[[ The records, beginning ]]

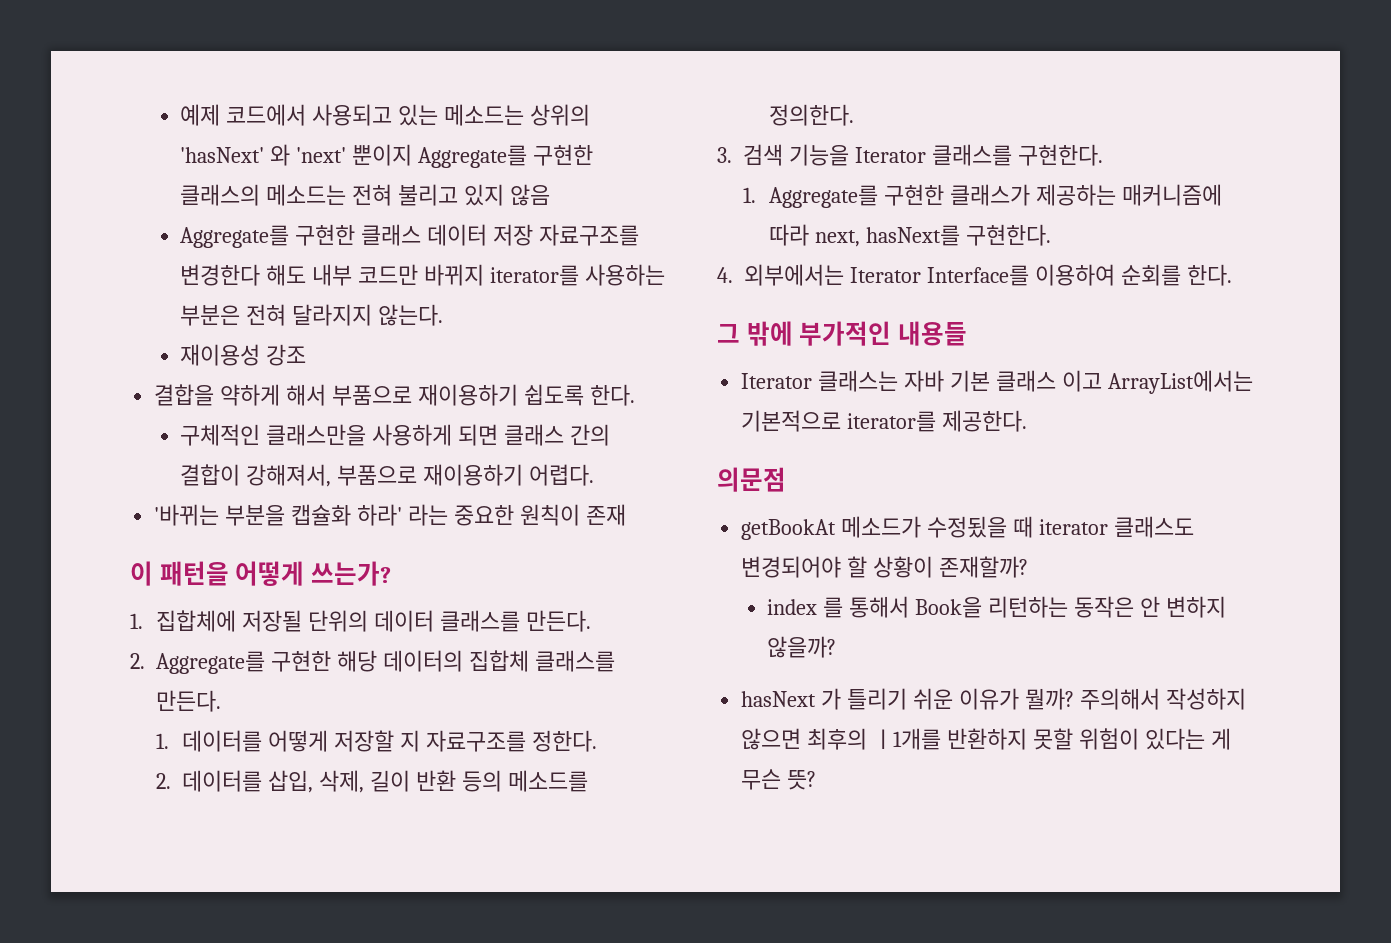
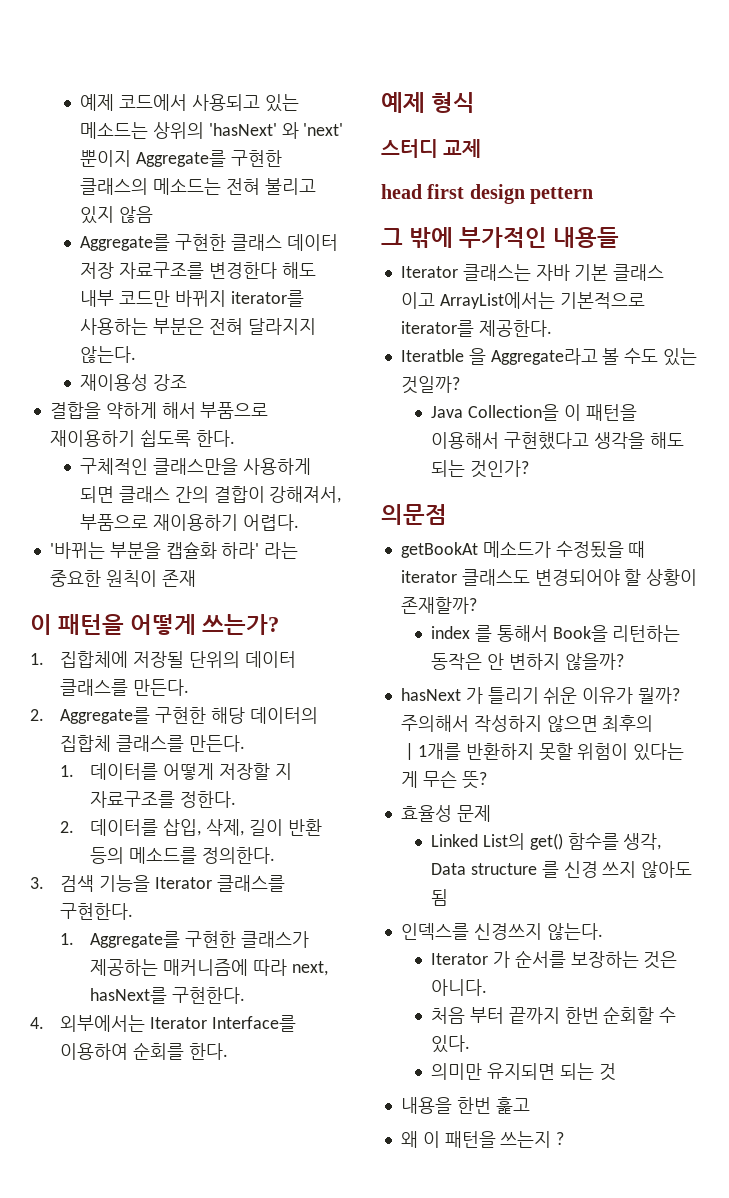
+ 예제 형식
+ 스터디 교제
+ head first design pettern
+ Iteratble 을 Aggregate라고 볼 수도 있는 것일까?
+ Java Collection을 이 패턴을 이용해서 구현했다고 생각을 해도 되는 것인가?
+ 효율성 문제
+ Linked List의 get() 함수를 생각, Data structure 를 신경 쓰지 않아도 됨
+ 인덱스를 신경쓰지 않는다.
+ Iterator 가 순서를 보장하는 것은 아니다.
+ 처음 부터 끝까지 한번 순회할 수 있다.
+ 의미만 유지되면 되는 것
+ 내용을 한번 훑고
+ 왜 이 패턴을 쓰는지 ?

[[ The records, end ]]

Retype, exactly as shown, the lines from the one with "생각을 해도 되는 것인가?" through the end of the records.

▶ Answer area:
+ Java Collection을 이 패턴을 이용해서 구현했다고 생각을 해도 되는 것인가?
+ 효율성 문제
+ Linked List의 get() 함수를 생각, Data structure 를 신경 쓰지 않아도 됨
+ 인덱스를 신경쓰지 않는다.
+ Iterator 가 순서를 보장하는 것은 아니다.
+ 처음 부터 끝까지 한번 순회할 수 있다.
+ 의미만 유지되면 되는 것
+ 내용을 한번 훑고
+ 왜 이 패턴을 쓰는지 ?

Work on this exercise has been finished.